Return each line of the records holding the string "style".

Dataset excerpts
====================
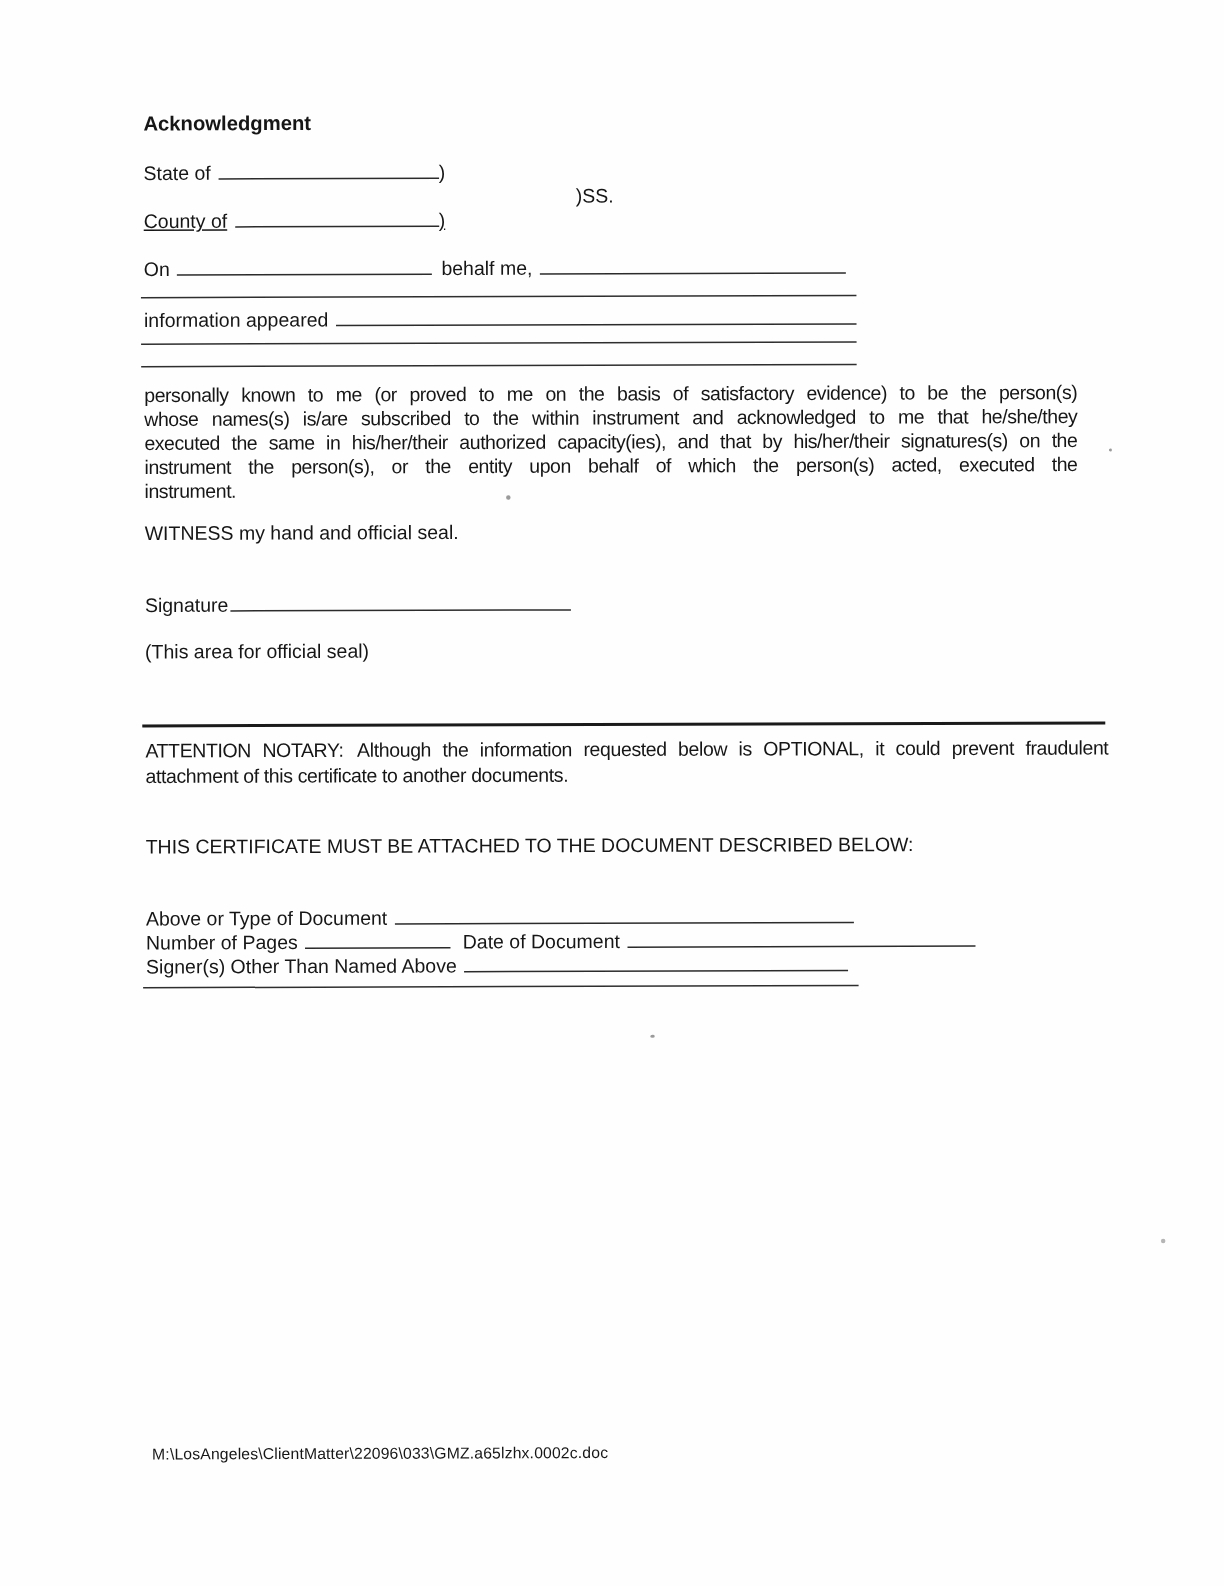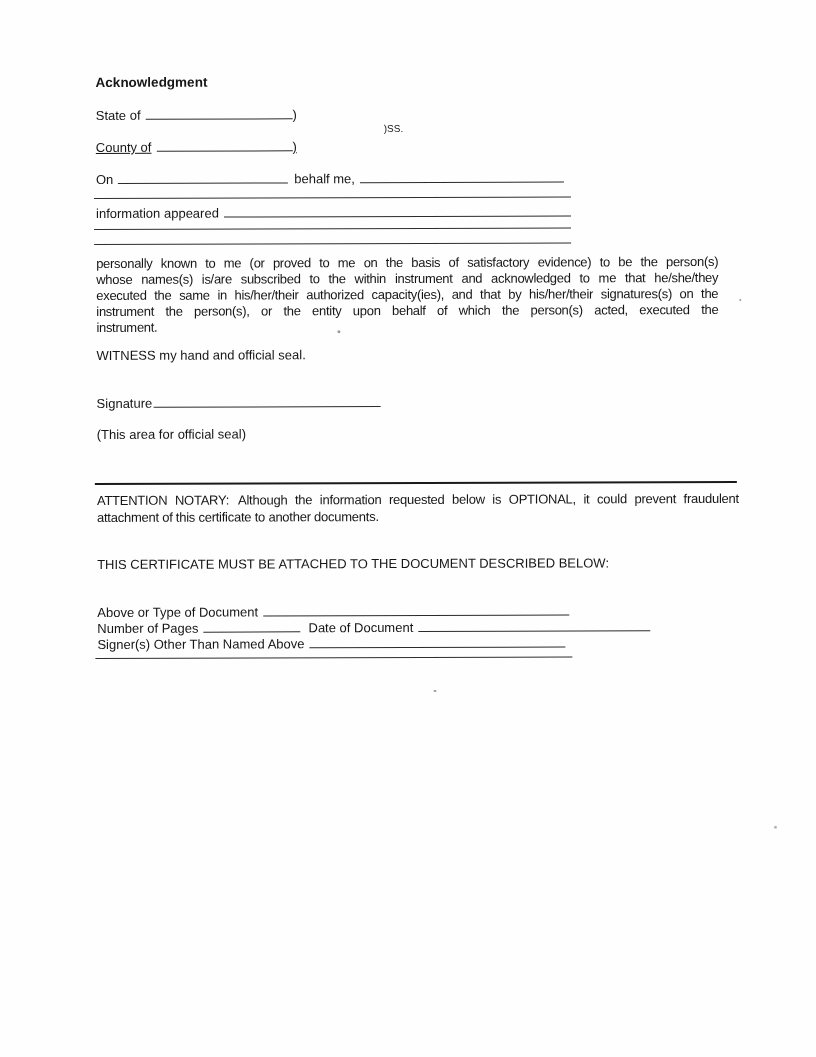--- a/index.html
+++ b/index.html
@@ -48,7 +48,7 @@
     left: 95px; width: 642px; height: 2px;
     background: #1a1a1a;
   }
-  .ss-marker { left: 385px; top: 123px; font-size: 10px; }
+  .ss-marker { left: 385px; top: 123px; font-size: 13px; }
   .ack-paragraph {
     left: 97px; top: 255px; width: 622px;
     font-size: 13px; line-height: 16px;

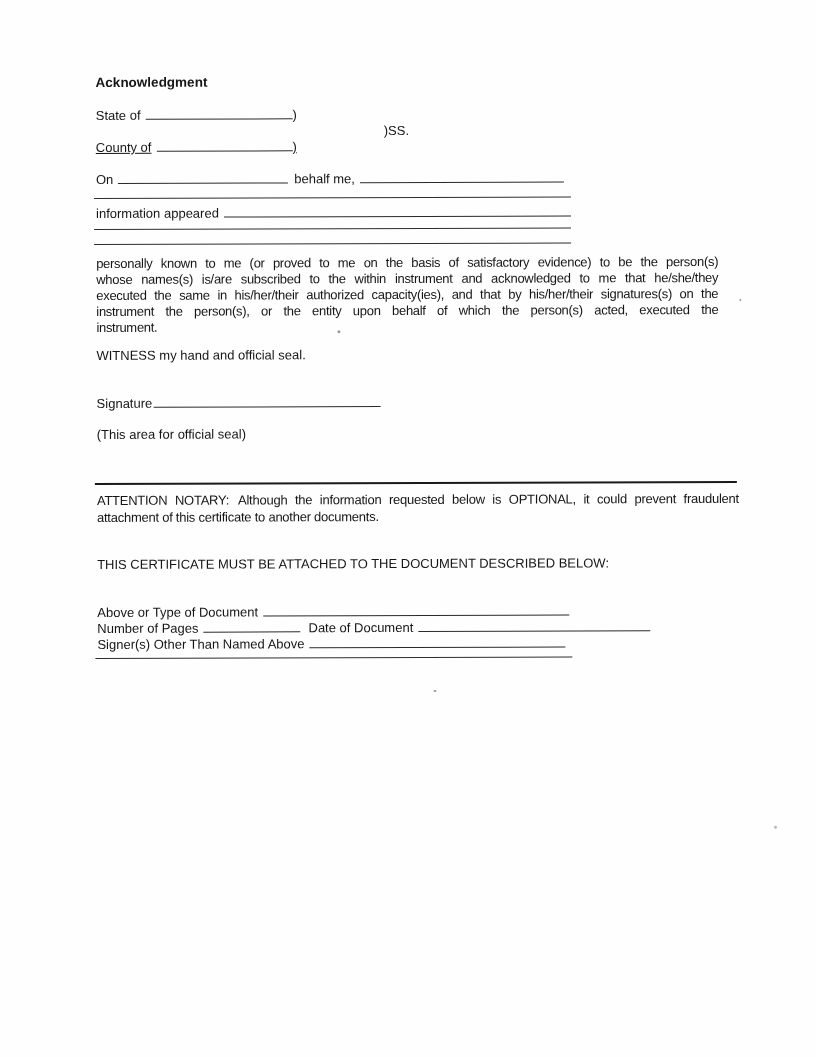--- a/index.html
+++ b/index.html
@@ -142,6 +142,7 @@
 
     <div class="rule" style="top:657px;"></div>
 
+    <div class="abs footer-path">M:\LosAngeles\ClientMatter\22096\033\GMZ.a65lzhx.0002c.doc</div>
 
     <div class="speck" style="left:338px; top:330px; width:3px; height:3px;"></div>
     <div class="speck" style="left:740px; top:300px; width:2px; height:2px;"></div>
====================
● REPLY TO THE EXERCISE
     <div class="rule" style="top:657px;"></div>
     <div class="speck" style="left:338px; top:330px; width:3px; height:3px;"></div>
     <div class="speck" style="left:740px; top:300px; width:2px; height:2px;"></div>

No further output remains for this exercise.